With all pictures excluded, restate the records that follow exactly as written.

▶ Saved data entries
════════
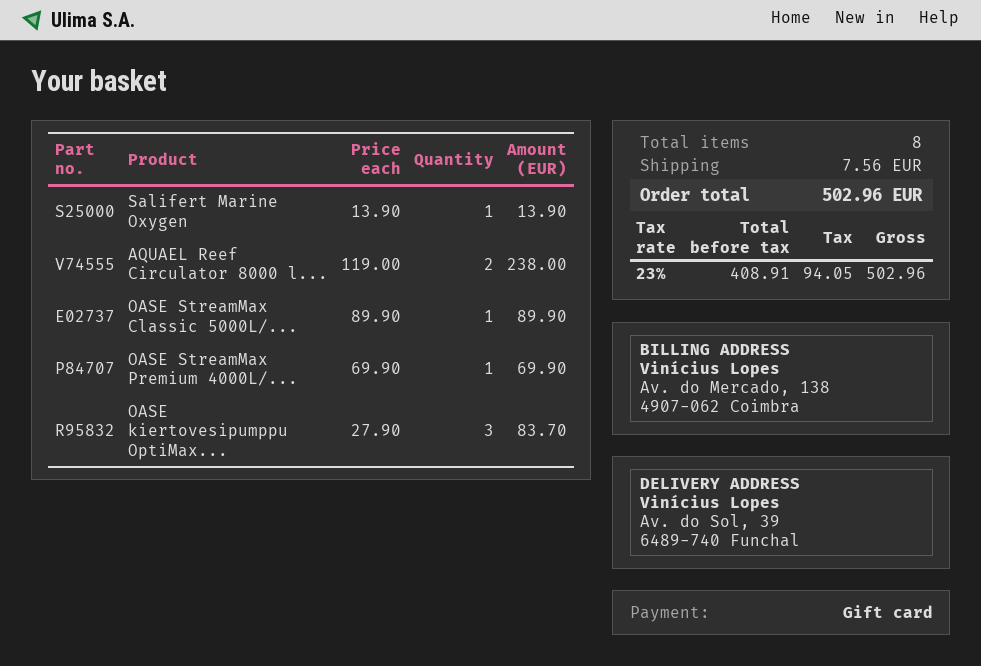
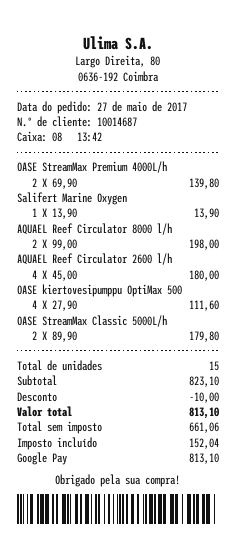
payment method: gift card -> Google Pay
AQUAEL Reef Circulator 8000 l...: 2 x 119.00 = 238.00 -> 2 x 99.00 = 198.00
OASE StreamMax Classic 5000L/...: 1 x 89.90 = 89.90 -> 2 x 89.90 = 179.80
OASE StreamMax Premium 4000L/...: 1 x 69.90 = 69.90 -> 2 x 69.90 = 139.80
OASE kiertovesipumppu OptiMax...: 3 x 27.90 = 83.70 -> 4 x 27.90 = 111.60
AQUAEL Reef Circulator 2600 l/h: none -> 4 x 45.00 = 180.00
total quantity: 8 -> 15
discount: none -> 10.00
shipping: 7.56 -> none
net: 408.91 -> 661.06
tax: 94.05 -> 152.04
total: 502.96 -> 813.10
════════
▶ Exercise response
payment method: gift card -> Google Pay
AQUAEL Reef Circulator 8000 l...: 2 x 119.00 = 238.00 -> 2 x 99.00 = 198.00
OASE StreamMax Classic 5000L/...: 1 x 89.90 = 89.90 -> 2 x 89.90 = 179.80
OASE StreamMax Premium 4000L/...: 1 x 69.90 = 69.90 -> 2 x 69.90 = 139.80
OASE kiertovesipumppu OptiMax...: 3 x 27.90 = 83.70 -> 4 x 27.90 = 111.60
AQUAEL Reef Circulator 2600 l/h: none -> 4 x 45.00 = 180.00
total quantity: 8 -> 15
discount: none -> 10.00
shipping: 7.56 -> none
net: 408.91 -> 661.06
tax: 94.05 -> 152.04
total: 502.96 -> 813.10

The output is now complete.